The stress in the agri microfinance business of Federal Bank Ltd. will dissipate in the coming quarters as the trend of slippages is downward month-on-month, Executive Director Venkatraman Venkateswaran said.
"The bank's Q1 slippages came from the agri micro-finance business. The rest of the book is stable," Venkateswaran told NDTV Profit on Monday.
Federal Bank's profitability in the April-June period came in at a five-quarter low due to MFI slippages and higher credit cost. Slippage ratio rose to 1.11%, higher by 27 basis points sequentially and 33 bps year-on-year.
The bank's fresh slippages were higher at Rs 658 crore and were driven by higher contributions from the MFI book and seasonal stress in the agriculture portfolio. "The trend of the slippages from May to June is downward. It gives us belief and confidence that the worst of slippages in agri MFI is behind us," he said.
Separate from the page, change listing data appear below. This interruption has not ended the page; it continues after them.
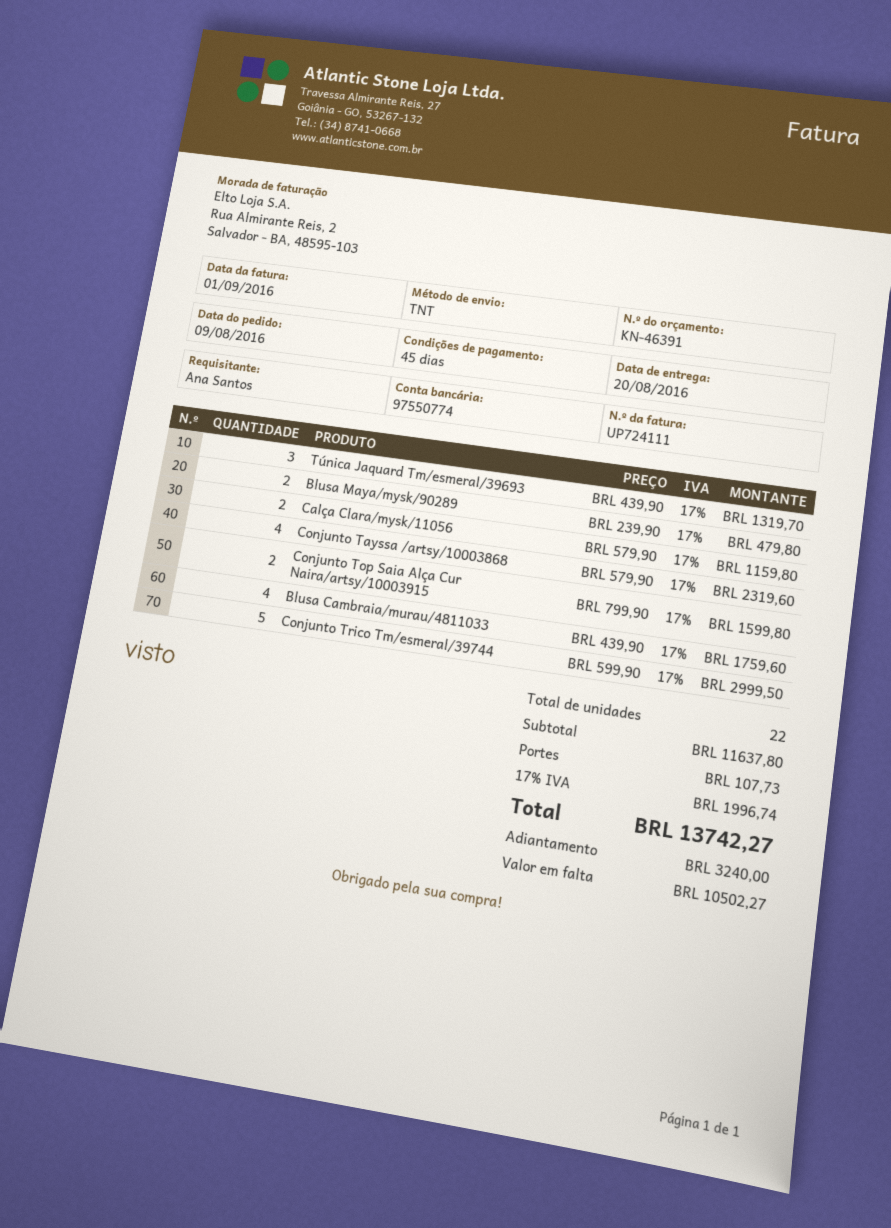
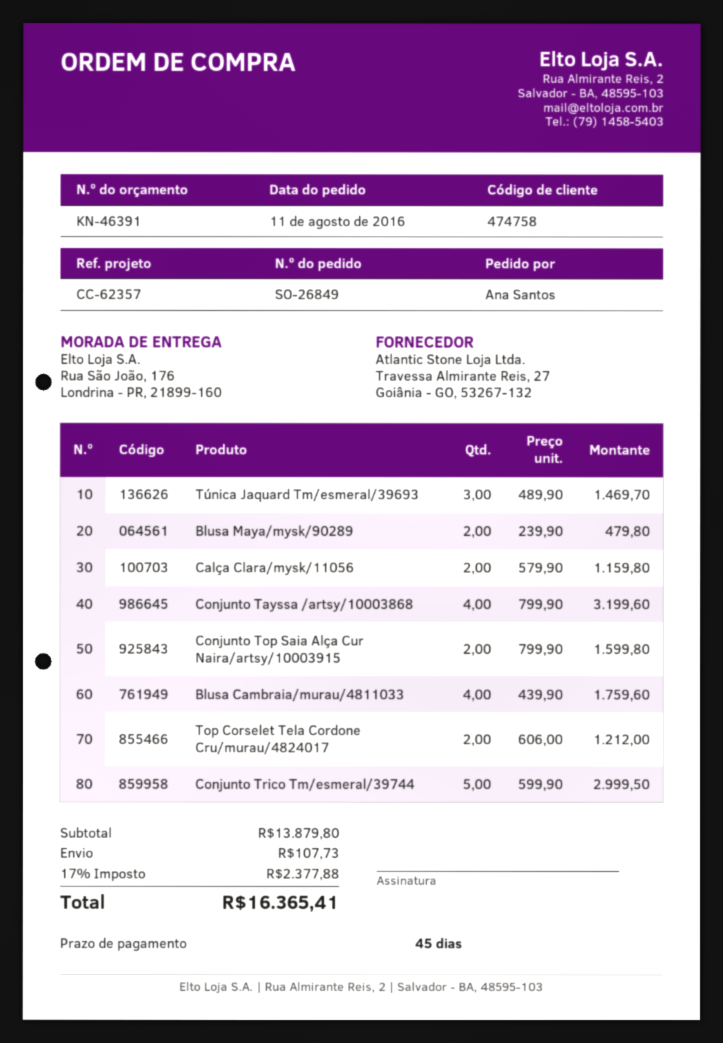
order date: 2016-08-09 -> 2016-08-11
Túnica Jaquard Tm/esmeral/39693: 3 x 439.90 = 1319.70 -> 3 x 489.90 = 1469.70
Conjunto Tayssa /artsy/10003868: 4 x 579.90 = 2319.60 -> 4 x 799.90 = 3199.60
Top Corselet Tela Cordone Cru/murau/4824017: none -> 2 x 606.00 = 1212.00
subtotal: 11637.80 -> 13879.80
tax: 17% = 1996.74 -> 17% = 2377.88
total: 13742.27 -> 16365.41

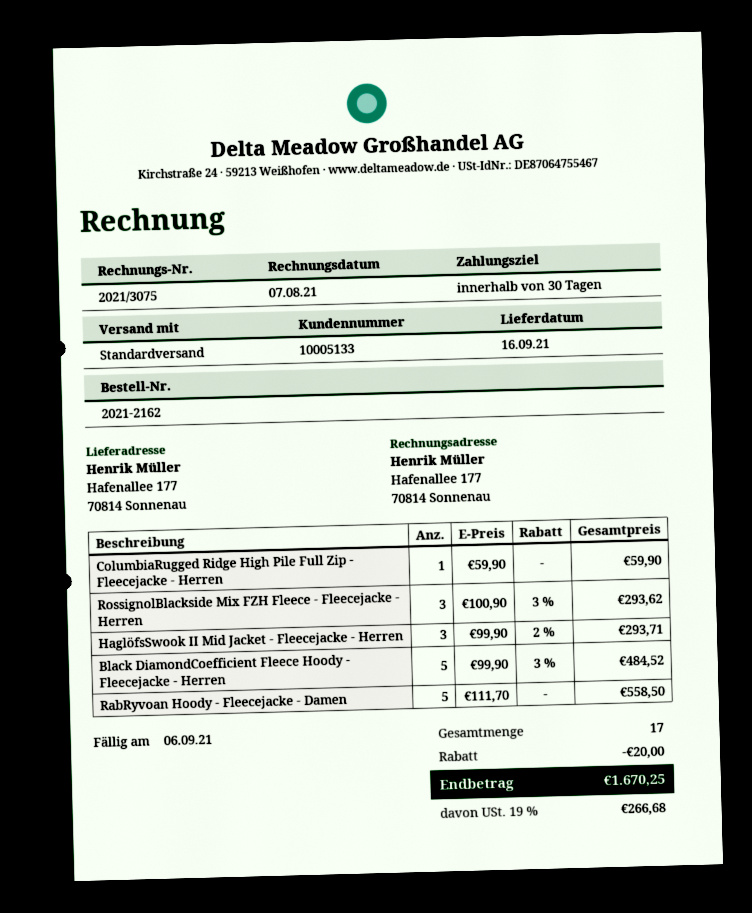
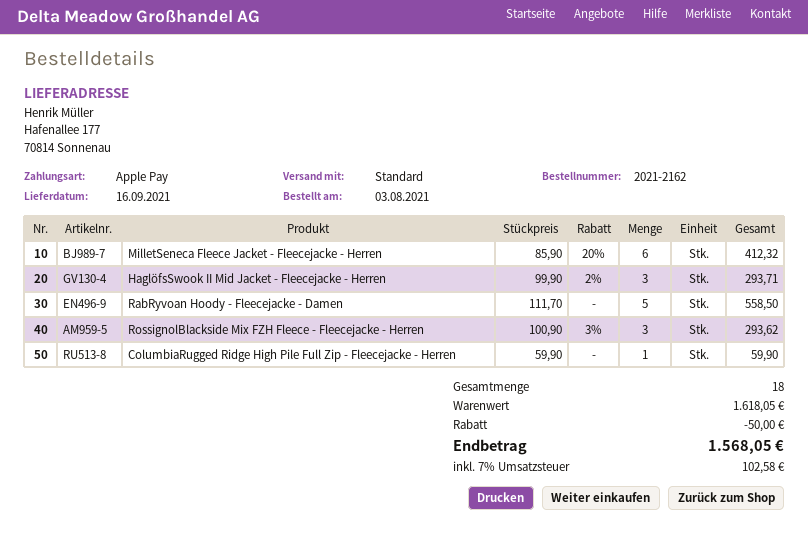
Black DiamondCoefficient Fleece Hoody - Fleecejacke - Herren: 5 x 99.90 - 3% = 484.52 -> none
MilletSeneca Fleece Jacket - Fleecejacke - Herren: none -> 6 x 85.90 - 20% = 412.32
total quantity: 17 -> 18
discount: 20.00 -> 50.00
tax: 19% = 266.68 -> 7% = 102.58
total: 1670.25 -> 1568.05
The top official said provisions will improve from the December quarter, while slippages will get better from the September quarter. He also stressed that there is no change in the full-year credit cost guidance at 0.55%.
"The second quarter will see a higher growth rate. The momentum on focused identified segments is strong. The cost of deposits is down 20%," Venkateswaran said.
Federal Bank Q1 Recap
Federal Bank's net profit declined by 15% to Rs 862 crore in the June quarter as a compression in margins impacted core income and an uptick in bad assets led to higher provisions. For the quarter, its core net interest income rose by just 2% to Rs 2,337 crore.
The other income was up 22%to an all-time high of Rs 1,113 crore on a surge in core fees and also a jump in treasury income. The private sector lender reported a credit growth of 9%, but the narrowing of NIM to 2.94% from the year-ago period's 3.16% impacted the core income growth the most.
The bank's managing director and chief executive K V S Manian said the NIMs will hit the bottom in the September quarter before rising to over 3% levels as deposits reprice, and added that its credit growth will accelerate to 12-13% levels with higher growth in the second half.
The overall provisions shot up to Rs 437 crore in April-June period, from Rs 173 crore which impacted the profits. The gross non-performing assets ratio inched up to 1.91% from 1.84% in the quarter-ago period.